Censorship occurs when individuals or groups try to prevent others from saying, printing, or depicting words and images.
Censors seek to limit freedom of thought and expression by restricting spoken words, printed matter, symbolic messages, freedom of association, books, art, music, movies, television programs, and Internet sites. When the government engages in censorship, First Amendment freedoms are implicated.
Private actors — for example, corporations that own radio stations — also can engage in forms of censorship, but this presents no First Amendment implications as no governmental, or state, action is involved.
Various groups have banned or attempted to ban books since the invention of the printing press. Censored or challenged works include the Bible, The American Heritage Dictionary, The Autobiography of Benjamin Franklin, Bury My Heart at Wounded Knee, To Kill A Mockingbird, and the works of children’s authors J. K. Rowling and Judy Blume.
The First Amendment guarantees freedom of speech and press, integral elements of democracy. Since Gitlow v. New York (1925), the Supreme Court has applied the First Amendment freedoms of speech and press to the states through the due process clause of the Fourteenth Amendment.

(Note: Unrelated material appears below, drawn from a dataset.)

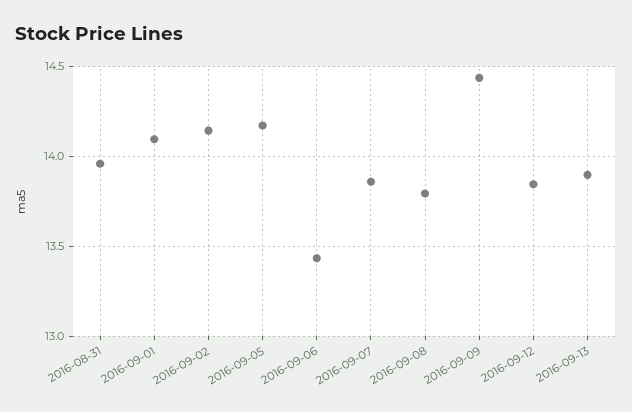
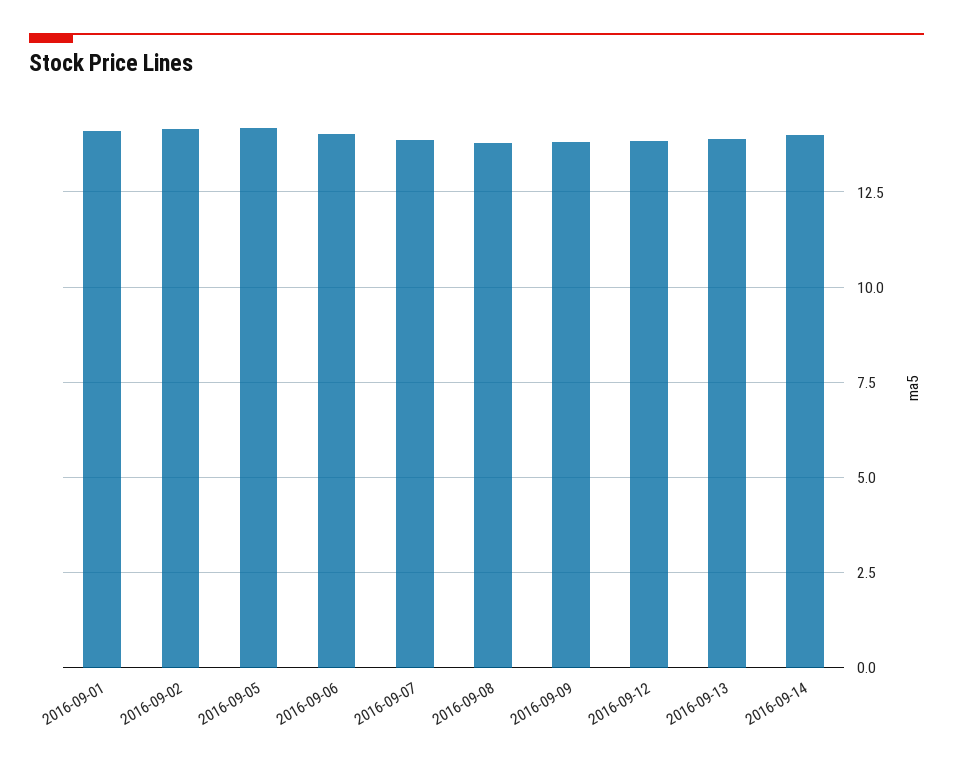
2016-08-31: 13.95 -> none
2016-09-06: 13.45 -> 14
2016-09-09: 14.45 -> 13.75
2016-09-14: none -> 14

Not all speech is protected by the First Amendment
Freedom of speech and press are not, however, absolute. Over time, the Supreme Court has established guidelines, or tests, for defining what constitutes protected and unprotected speech. Among them are:
- the bad tendency test, established in Abrams v. United States (1919),
- the clear and present danger test from Schenck v. United States (1919),
- the preferred freedoms doctrine of Jones v. City of Opelika (1943), and
- the strict scrutiny, or compelling state interest, test set out in Korematsu v. United States (1944).
Justice Oliver Wendell Holmes Jr. offered the classic example of the line between protected and unprotected speech in Schenck when he observed that shouting “Fire!” in a theater where there is none is not protected speech. Categories of unprotected speech also include:
Libel and slander when it comes to public officials
Determining when defamatory words may be censored has proved to be difficult for the Court, which has allowed greater freedom in remarks made about public figures than those concerning private individuals.

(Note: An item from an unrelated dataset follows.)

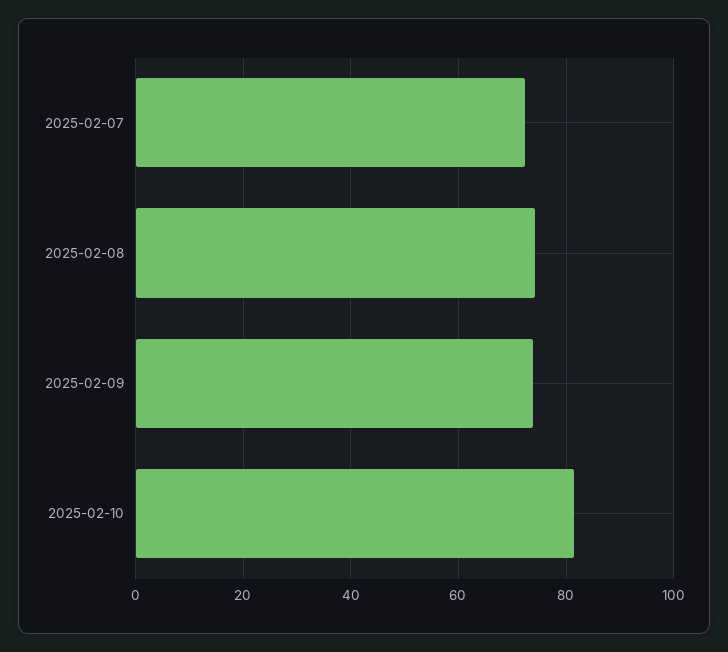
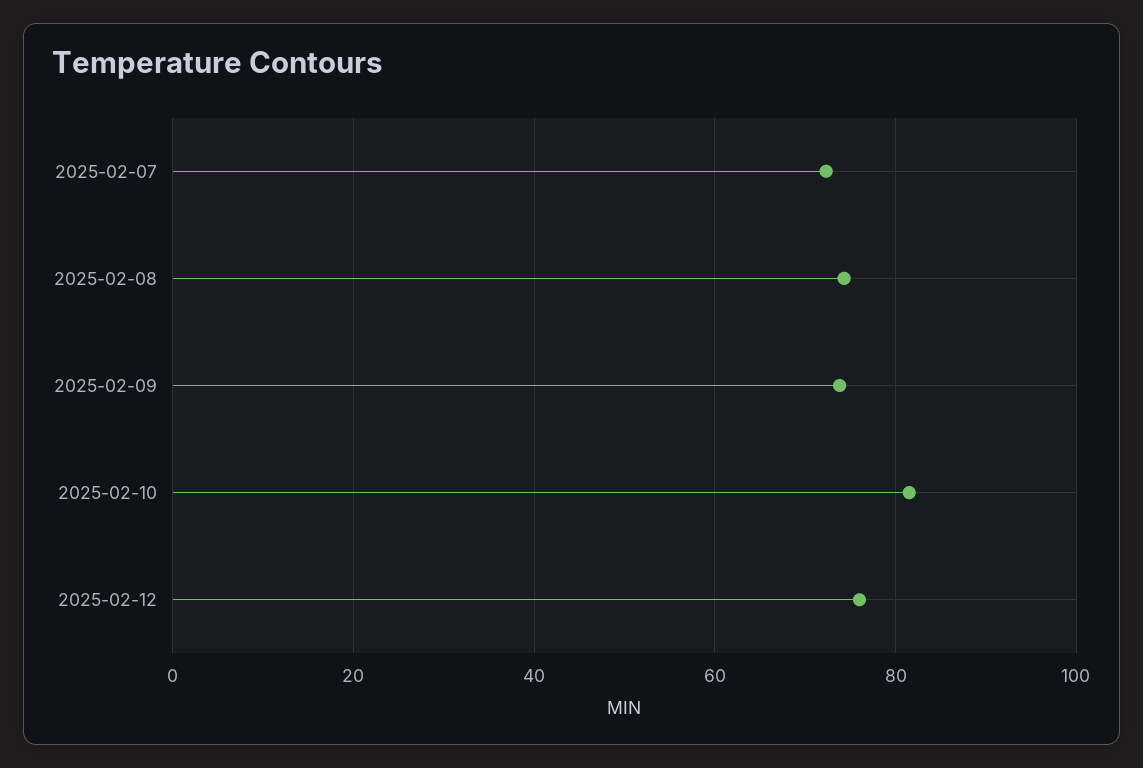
2025-02-12: none -> 76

In New York Times Co. v. Sullivan (1964), the Court held that words can be libelous (written) or slanderous (spoken) in the case of public officials only if they involve actual malice or publication with knowledge of falsehood or reckless disregard for the truth. Lampooning has generally been protected by the Court.
In Hustler Magazine v. Falwell (1988), for example, the Court held that the magazine had not slandered Rev. Jerry Falwell by publishing an outrageous “advertisement” containing a caricature of him because it was presented as parody rather than truth.
On the issue of press freedoms, the Court has been reluctant to censor publication of even previously classified materials, as in New York Times v. United States (1971) — the Pentagon Papers case — unless the government can provide an overwhelming reason for such prior restraint.
The Court has accepted some censorship of the press when it interferes with the right to a fair trial, as exhibited in Estes v. Texas (1965) and Sheppard v. Maxwell (1966), but the Court has been reluctant to uphold gag orders, as in the case of Nebraska Press Association v. Stuart (1976).
When words incite “breach of peace”
In Chaplinsky v. New Hampshire (1942), the Supreme Court defined “fighting words” as those that “by their very utterance inflict injury or tend to incite an immediate breach of the peace.” Racial epithets and ethnic derisions have traditionally been unprotected under the umbrella of “fighting words.”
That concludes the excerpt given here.